Now that we understand why introducing automation into your data management strategy and how Data Vault 2.0 makes automation possible (See Part 1). I want to review the architecture I will be using for the Data Vault 2.0 automation demonstration. Though there are many possible architectural configurations that can be successfully implemented for your organization. Here are my five personal reasons as to why I elected this architecture for my demonstration.
Personal Experience and Success - I have successfully implemented this exact architectural configuration for multiple Data Vault implementations and have a comfort level with it.
Time to Market - The time to stand this configuration up is relatively quick and you can be underway in a matter of days. I am a data specialist and not a Hardware Software expert. But even I was able to get this all up and running relatively quickly. The sooner your business is leveraging the data to gain business insight the better.

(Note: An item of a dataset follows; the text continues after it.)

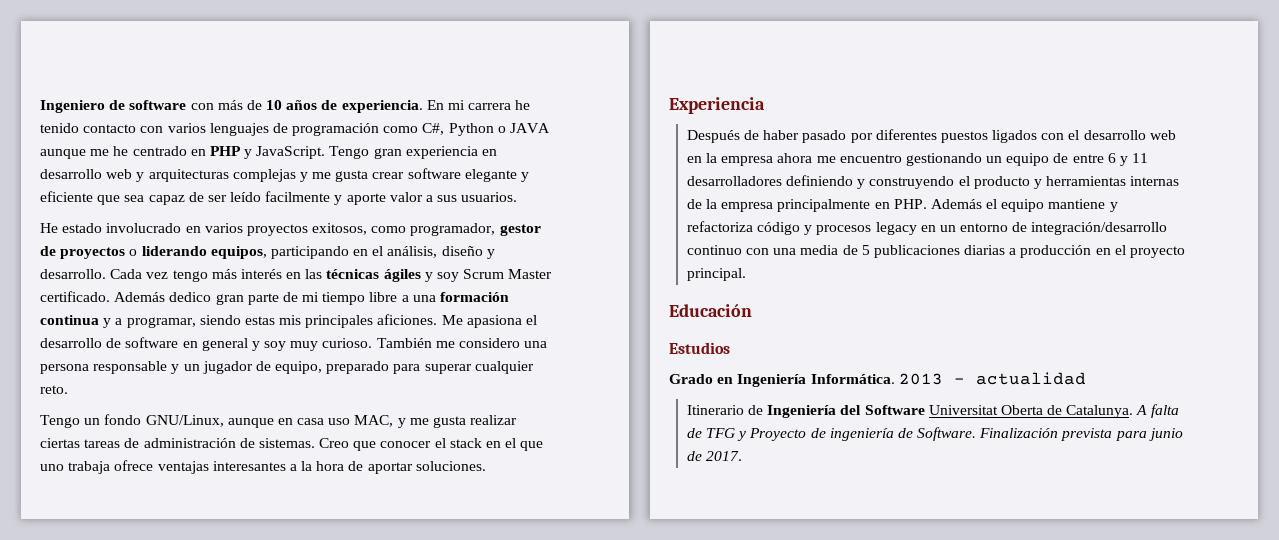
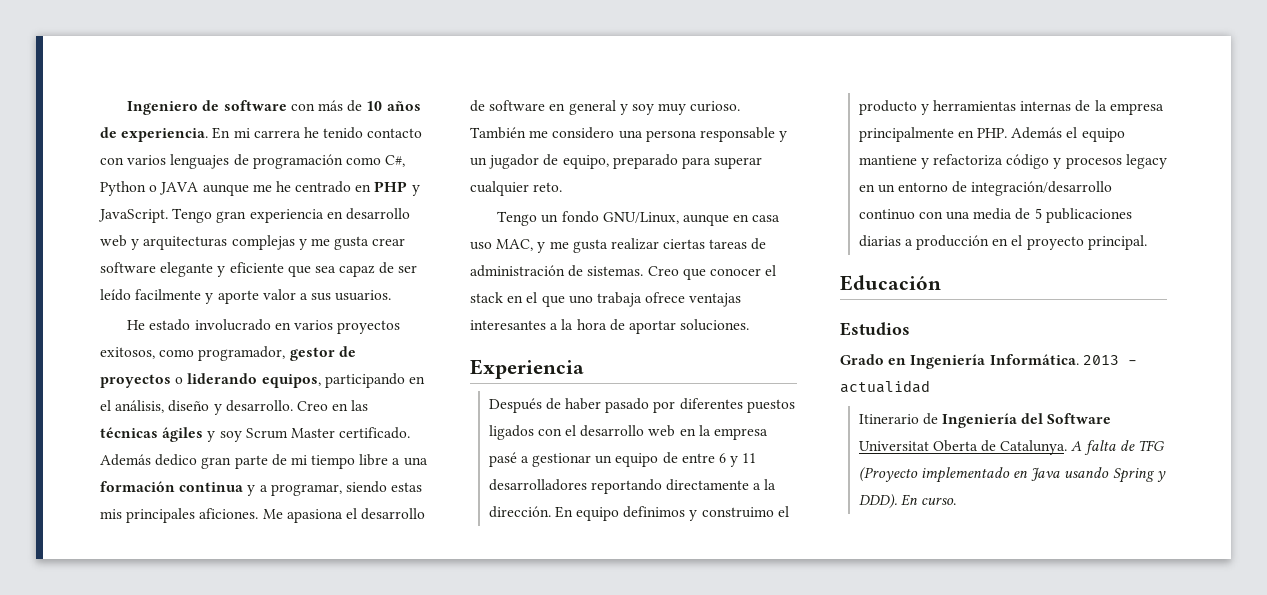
[110,269,282,282] Cada vez tengo más interés -> [296,401,328,411] Creo
[777,153,982,166] ahora me encuentro gestionando -> [488,452,592,467] pasé a gestionar
[786,175,955,189] definiendo y construyendo -> [590,479,777,494] [488,506,774,521] reportando directamente a la dirección. En equipo definimos y construimo
[737,427,1183,441] [686,451,743,461] y Proyecto de ingeniería de Software. Finalización prevista para junio de 2017. -> [858,467,1166,483] [858,494,957,509] (Proyecto implementado en Java usando Spring y DDD). En curso.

Fits any size Organization - This configuration can be leveraged for the smallest Data Vault to the world’s largest Data Vault implementation. It is a configuration that can scale and meet any size organization’s needs and growth.
Public Cloud Agnostic - Regardless of what public cloud provider your organization may be using. This configuration can work for you.
Budget Friendly- These options won’t break your budget. These technologies can be leveraged for any size organization and budget. No long-term contracts, pay for only what you need when you need
Database Platform - Snowflake
At this point I would suspect most of you have heard of Snowflake. I am not going to go
into an in-depth review of Snowflake. There is a vast amount of information on Snowflake and if you would like to test drive the platform yourself, You may Click Here for a 30-day Free Trial. But what I would like to do is give you my reasons for electing to use Snowflake for this demo and how it is a good fit for a Data Vault 2.0 Implementation.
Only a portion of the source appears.